Fearing social ostracism, Saleem (name changed) has always tried to hide his (he wears shirt and trousers in public, though he considers himself a woman) M2F character in his village in Kozhikode district, though his parents are aware of it. Previously, he used to visit Kozhikode city in the evenings by putting on a ‘nightie’ bangles and anklets. “When I get off the bus at Kozhikode bus stand, I would transform into a woman,” he says. Back in his village, he would return to his male role. Despite his protests, his parents forced him into marriage a few years back and his wife has now learned to live with his M2F character. Saleem says he has a ‘husband’ in Kozhikode with whom he is deeply in love.

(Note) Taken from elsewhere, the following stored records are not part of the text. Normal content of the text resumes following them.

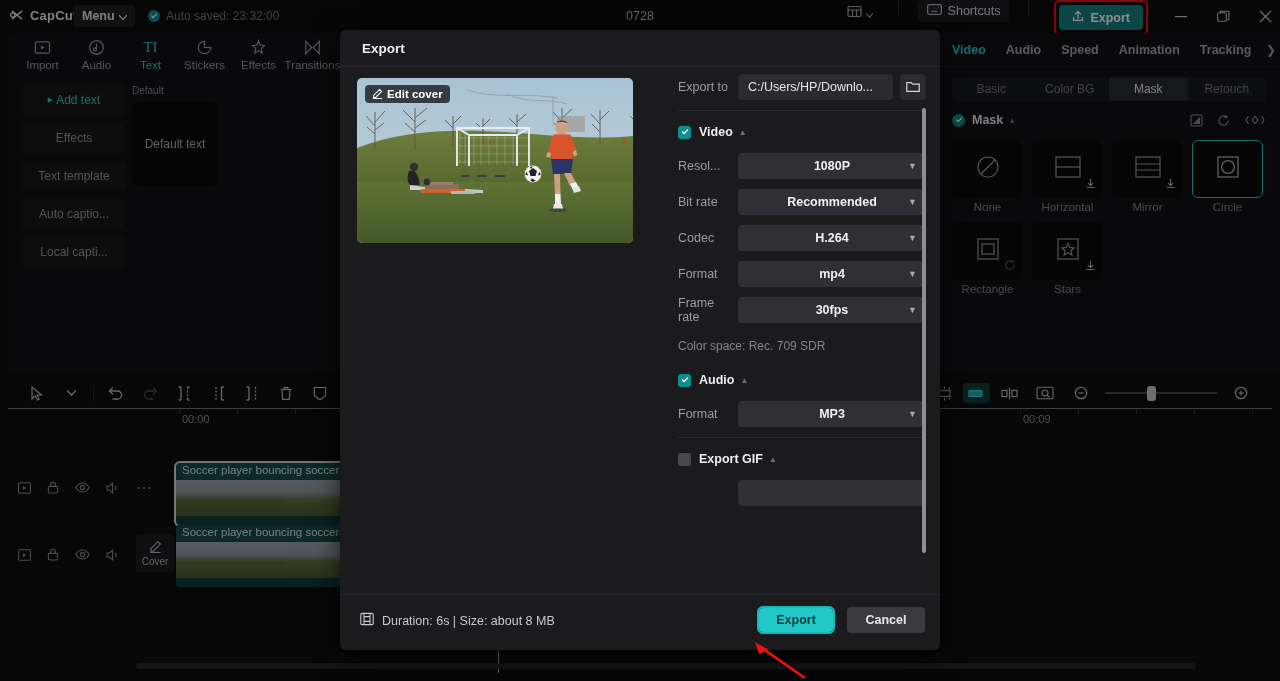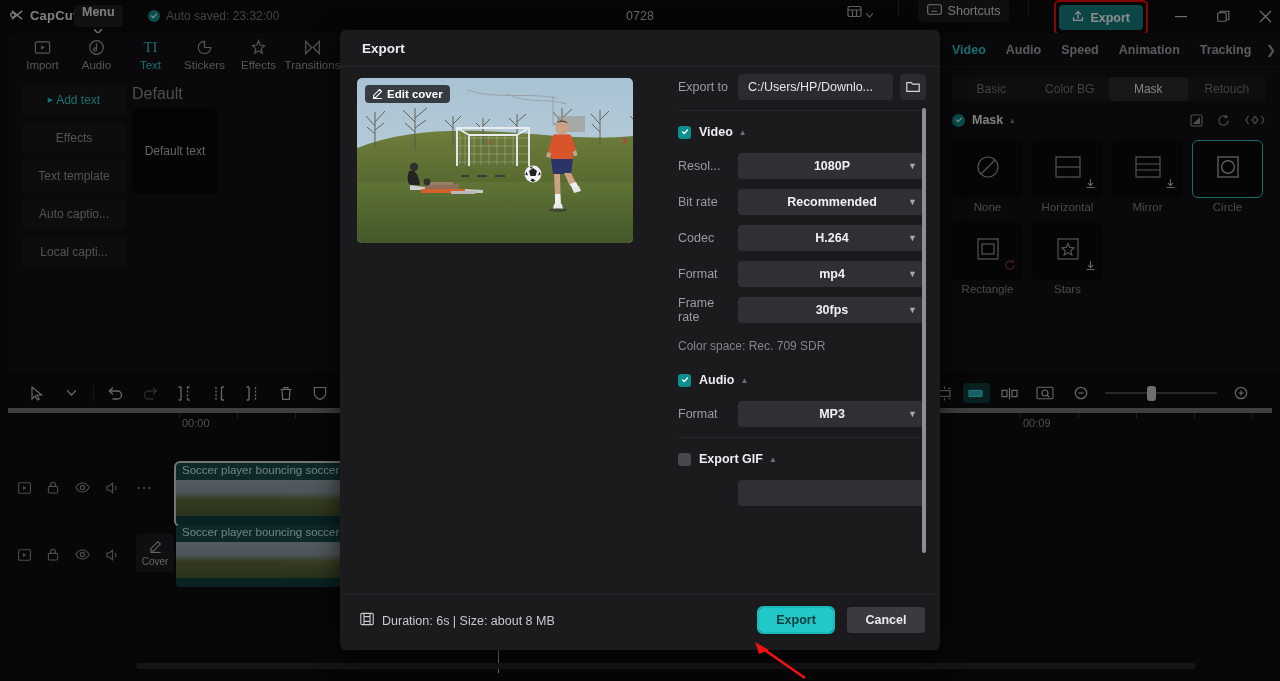"Menu" .menu-btn { flex-direction: column -> none }
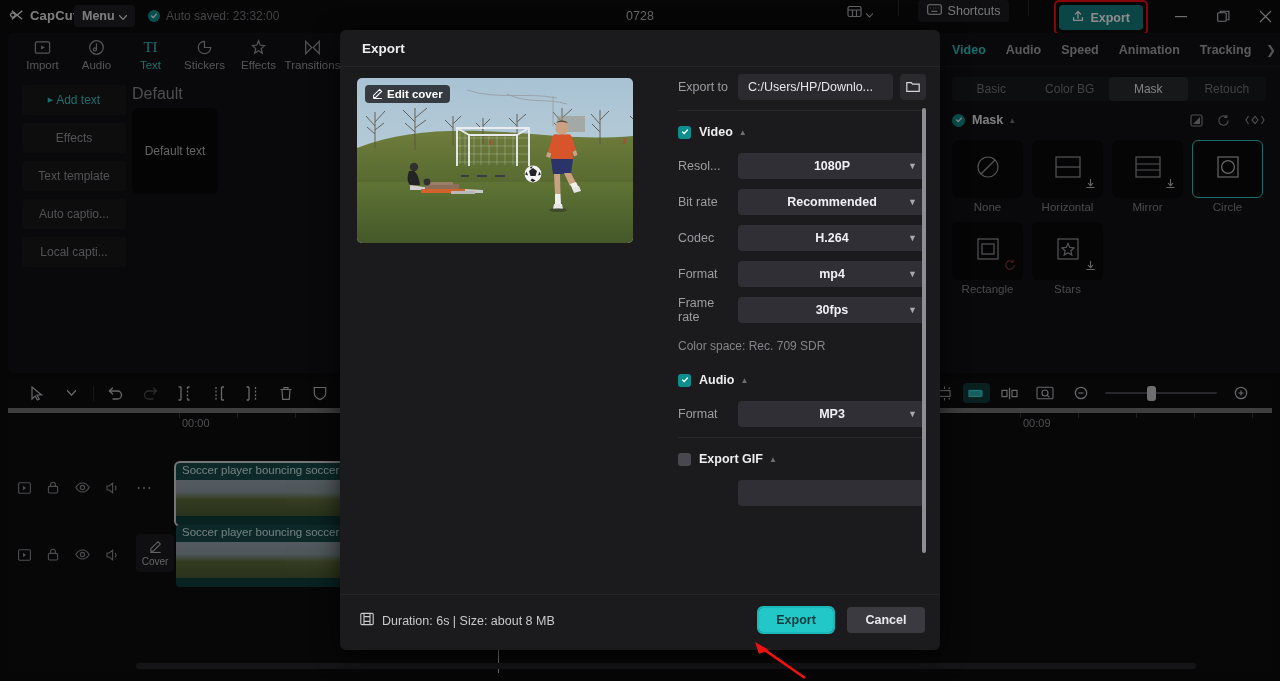"Default" .content-label { font-size: 16px -> 10px }
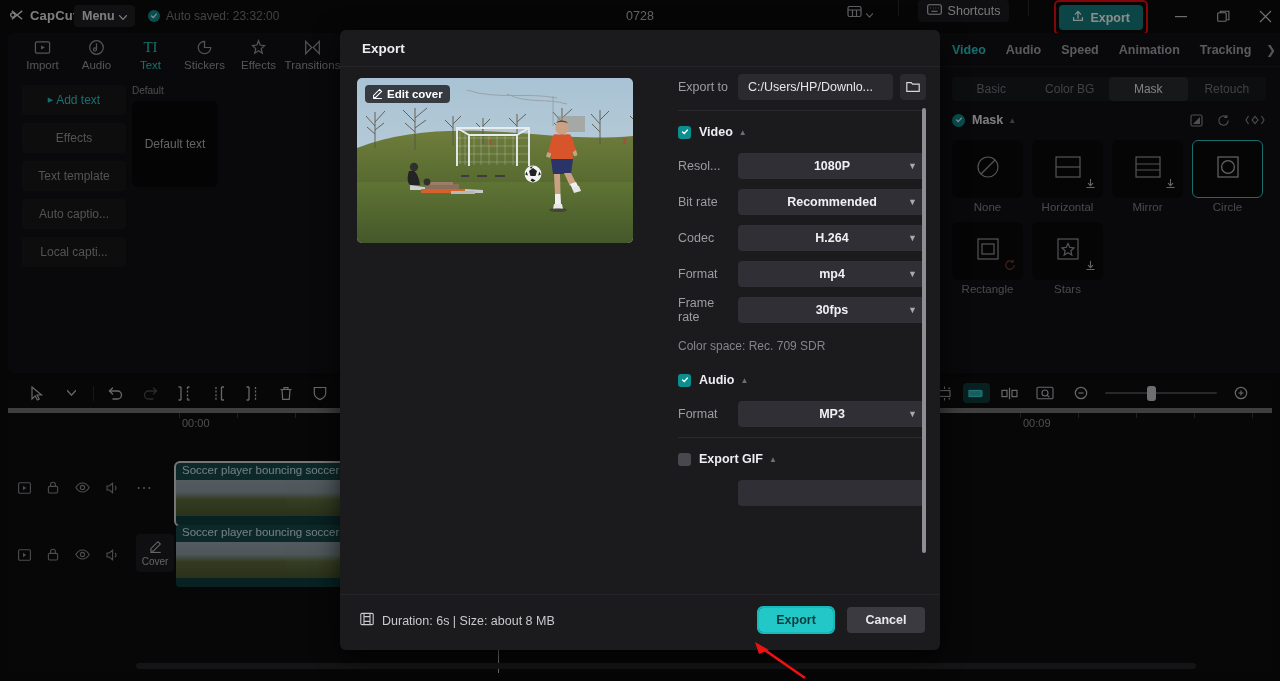"00:00" .ruler { border-top: 5px solid #737373 -> 1px solid #737373 }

M. Shilujas of Kozhikode, a former anti-HIV campaigner, says since there was no space for M2Fs in Kerala, they are forced to migrate, mainly to Bangalore, where many of them got SRS done. Sunil Menon says the anti-AIDS campaign over the past 15 years had a positive impact on the lives of Hijras—it focussed public attention on their woes and led to the launch of several welfare measures for them. There were also more career options for them now. In Tamil Nadu, the government issued ration cards to transsexuals, mentioning their gender, and there was even a housing scheme for them.
“But in Kerala, society does not even recognise transsexuals’ existence,” he says.
Small wonder then, transsexuals are not visible in Kerala.